Com base nesse dispositivo constitucional foi aprovada a Lei Complementar número 64, de 18 de maio de 1990, estabelecendo outros casos de inelegibilidade, lei que passou a ser conhecida como Lei das Inelegibilidades e que foi parcialmente alterada pela Lei Complementar número 81, de 13 de abril de 1994. Mais recentemente, a partir de iniciativas de segmentos da sociedade brasileira, foi aprovada pelo Congresso Nacional uma nova lei fixando outros casos de inelegibilidade, como previsto na Constituição. Trata-se da Lei Complementar número 135, de 4 de junho de 2010. Desde logo se verifica que o estabelecimento de novos casos de inelegibilidade por meio dessa lei é de inquestionável constitucionalidade, pois essa hipótese está expressamente prevista no artigo 14, parágrafo 9º, da Constituição.






Exigência de moralidade






As dúvidas suscitadas pelos interessados, e que deverão ser dirimidas pelo Supremo Tribunal Federal, referem-se aos casos de condenação em órgão judicial colegiado, ou seja, em órgão com mais de um julgador, num processo de apuração de abuso do poder econômico ou político. Uma das alegações é que a Lei Complementar nº 35 não poderia ser aplicada às eleições deste ano porque a Constituição proíbe a aplicação de uma nova lei a uma eleição que ocorra até um ano depois de sua entrada em vigor. Como a Lei da Ficha Limpa entrou em vigor no dia 7 de junho deste ano, que foi a data de sua publicação, seria inconstitucional aplicá-la às eleições do próximo dia 3 de outubro.
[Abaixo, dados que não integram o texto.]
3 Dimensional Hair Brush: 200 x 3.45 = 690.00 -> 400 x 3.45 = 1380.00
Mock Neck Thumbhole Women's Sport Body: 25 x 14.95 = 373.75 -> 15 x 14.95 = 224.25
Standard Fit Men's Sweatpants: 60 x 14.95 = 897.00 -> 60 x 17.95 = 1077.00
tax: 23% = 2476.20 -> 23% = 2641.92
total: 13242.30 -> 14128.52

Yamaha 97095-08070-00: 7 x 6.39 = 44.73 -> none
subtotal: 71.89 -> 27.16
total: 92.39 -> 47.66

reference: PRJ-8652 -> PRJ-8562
Na realidade, a proibição constitucional não tem a extensão que se pretende dar a essa interdição e não impede a aplicação imediata, nestas eleições, da Lei da Ficha Limpa. Com efeito, o que diz, textualmente, o artigo 16 da Constituição é que “a lei que alterar o processo eleitoral entrará em vigor na data de sua publicação, não se aplicando à eleição que ocorra até 1 (um) ano da data de sua vigência”. Ora, processo, como bem esclarece o notável processualista José Frederico Marques, é um conjunto de atos concatenados, que devem ser praticados numa sequência pré-estabelecida, servindo de instrumento para o exercício da função jurisdicional. Ora, o que a Lei da Ficha Limpa faz é, simplesmente, estabelecer condições de inelegibilidade, sem qualquer interferência no processo eleitoral, que continua a ser exatamente o mesmo anteriormente fixado por lei. Não há, portanto, qualquer inconstitucionalidade.
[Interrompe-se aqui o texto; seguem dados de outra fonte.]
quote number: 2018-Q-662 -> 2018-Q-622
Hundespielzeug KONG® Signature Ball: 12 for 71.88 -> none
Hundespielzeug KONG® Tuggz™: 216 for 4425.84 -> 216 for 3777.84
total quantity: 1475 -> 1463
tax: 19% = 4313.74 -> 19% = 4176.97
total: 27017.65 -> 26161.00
Outra alegação é que a aplicação da Lei da Ficha Limpa a situações estabelecidas anteriormente seria contrária à regra constitucional que proíbe a retroatividade. Também nesse caso está ocorrendo um equívoco. De fato, a Constituição proíbe a aplicação retroativa da lei penal, encontrando-se essa interdição em disposição expressa do artigo 5º, inciso XL, segundo o qual “a lei penal não retroagirá, salvo para beneficiar o réu”. Ora, não há como confundir uma lei que estabelece condições de inelegibilidade, uma lei sobre as condições para o exercício de direitos políticos, com uma lei penal. Veja-se que a própria Constituição, no já referido artigo 14, parágrafo 9º, manda que seja considerada a vida pregressa do candidato, ou seja, o que ele fez no passado, para avaliação de suas condições de elegibilidade. Assim, pois, não ocorre a alegada inconstitucionalidade da Lei da Ficha Limpa, porque ela não fixa pena, mas apenas torna explícito um dos aspectos da vida pregressa que podem gerar a inelegibilidade.






Em conclusão, a Lei da Ficha Limpa não afronta qualquer disposição constitucional e, mais do que isso, complementa a exigência constitucional de moralidade para o exercício do mandato.